■ **TASK BRIEF**: Return every line below exactly, without dropping any.

Content revision data:
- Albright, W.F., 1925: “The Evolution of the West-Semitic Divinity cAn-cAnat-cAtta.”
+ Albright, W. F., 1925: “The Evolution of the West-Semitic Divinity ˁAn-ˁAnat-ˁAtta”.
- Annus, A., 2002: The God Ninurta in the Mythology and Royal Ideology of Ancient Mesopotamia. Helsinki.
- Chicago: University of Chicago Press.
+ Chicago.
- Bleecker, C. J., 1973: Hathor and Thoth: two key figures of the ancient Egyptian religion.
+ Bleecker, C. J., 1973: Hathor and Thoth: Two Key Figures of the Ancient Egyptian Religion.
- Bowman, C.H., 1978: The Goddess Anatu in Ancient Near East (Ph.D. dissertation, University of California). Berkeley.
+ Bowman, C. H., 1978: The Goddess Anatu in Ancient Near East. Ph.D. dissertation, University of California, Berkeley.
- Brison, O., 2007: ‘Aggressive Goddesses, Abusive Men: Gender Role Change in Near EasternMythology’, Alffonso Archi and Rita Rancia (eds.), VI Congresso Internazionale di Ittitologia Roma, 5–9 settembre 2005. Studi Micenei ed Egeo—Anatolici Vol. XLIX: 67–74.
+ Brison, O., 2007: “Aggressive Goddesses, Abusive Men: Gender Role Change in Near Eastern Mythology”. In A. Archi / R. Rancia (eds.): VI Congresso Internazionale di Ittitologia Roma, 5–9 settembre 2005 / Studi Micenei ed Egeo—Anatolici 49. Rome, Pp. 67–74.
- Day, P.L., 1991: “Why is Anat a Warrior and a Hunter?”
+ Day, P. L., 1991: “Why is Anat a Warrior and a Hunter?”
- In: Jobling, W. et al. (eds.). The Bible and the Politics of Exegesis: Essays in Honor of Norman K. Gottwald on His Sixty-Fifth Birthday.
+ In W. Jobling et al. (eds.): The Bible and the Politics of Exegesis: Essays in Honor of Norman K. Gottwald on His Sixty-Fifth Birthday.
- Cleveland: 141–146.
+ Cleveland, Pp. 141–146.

■ **YOUR RESPONSE**:
- Albright, W.F., 1925: “The Evolution of the West-Semitic Divinity cAn-cAnat-cAtta.”
+ Albright, W. F., 1925: “The Evolution of the West-Semitic Divinity ˁAn-ˁAnat-ˁAtta”.
- Annus, A., 2002: The God Ninurta in the Mythology and Royal Ideology of Ancient Mesopotamia. Helsinki.
- Chicago: University of Chicago Press.
+ Chicago.
- Bleecker, C. J., 1973: Hathor and Thoth: two key figures of the ancient Egyptian religion.
+ Bleecker, C. J., 1973: Hathor and Thoth: Two Key Figures of the Ancient Egyptian Religion.
- Bowman, C.H., 1978: The Goddess Anatu in Ancient Near East (Ph.D. dissertation, University of California). Berkeley.
+ Bowman, C. H., 1978: The Goddess Anatu in Ancient Near East. Ph.D. dissertation, University of California, Berkeley.
- Brison, O., 2007: ‘Aggressive Goddesses, Abusive Men: Gender Role Change in Near EasternMythology’, Alffonso Archi and Rita Rancia (eds.), VI Congresso Internazionale di Ittitologia Roma, 5–9 settembre 2005. Studi Micenei ed Egeo—Anatolici Vol. XLIX: 67–74.
+ Brison, O., 2007: “Aggressive Goddesses, Abusive Men: Gender Role Change in Near Eastern Mythology”. In A. Archi / R. Rancia (eds.): VI Congresso Internazionale di Ittitologia Roma, 5–9 settembre 2005 / Studi Micenei ed Egeo—Anatolici 49. Rome, Pp. 67–74.
- Day, P.L., 1991: “Why is Anat a Warrior and a Hunter?”
+ Day, P. L., 1991: “Why is Anat a Warrior and a Hunter?”
- In: Jobling, W. et al. (eds.). The Bible and the Politics of Exegesis: Essays in Honor of Norman K. Gottwald on His Sixty-Fifth Birthday.
+ In W. Jobling et al. (eds.): The Bible and the Politics of Exegesis: Essays in Honor of Norman K. Gottwald on His Sixty-Fifth Birthday.
- Cleveland: 141–146.
+ Cleveland, Pp. 141–146.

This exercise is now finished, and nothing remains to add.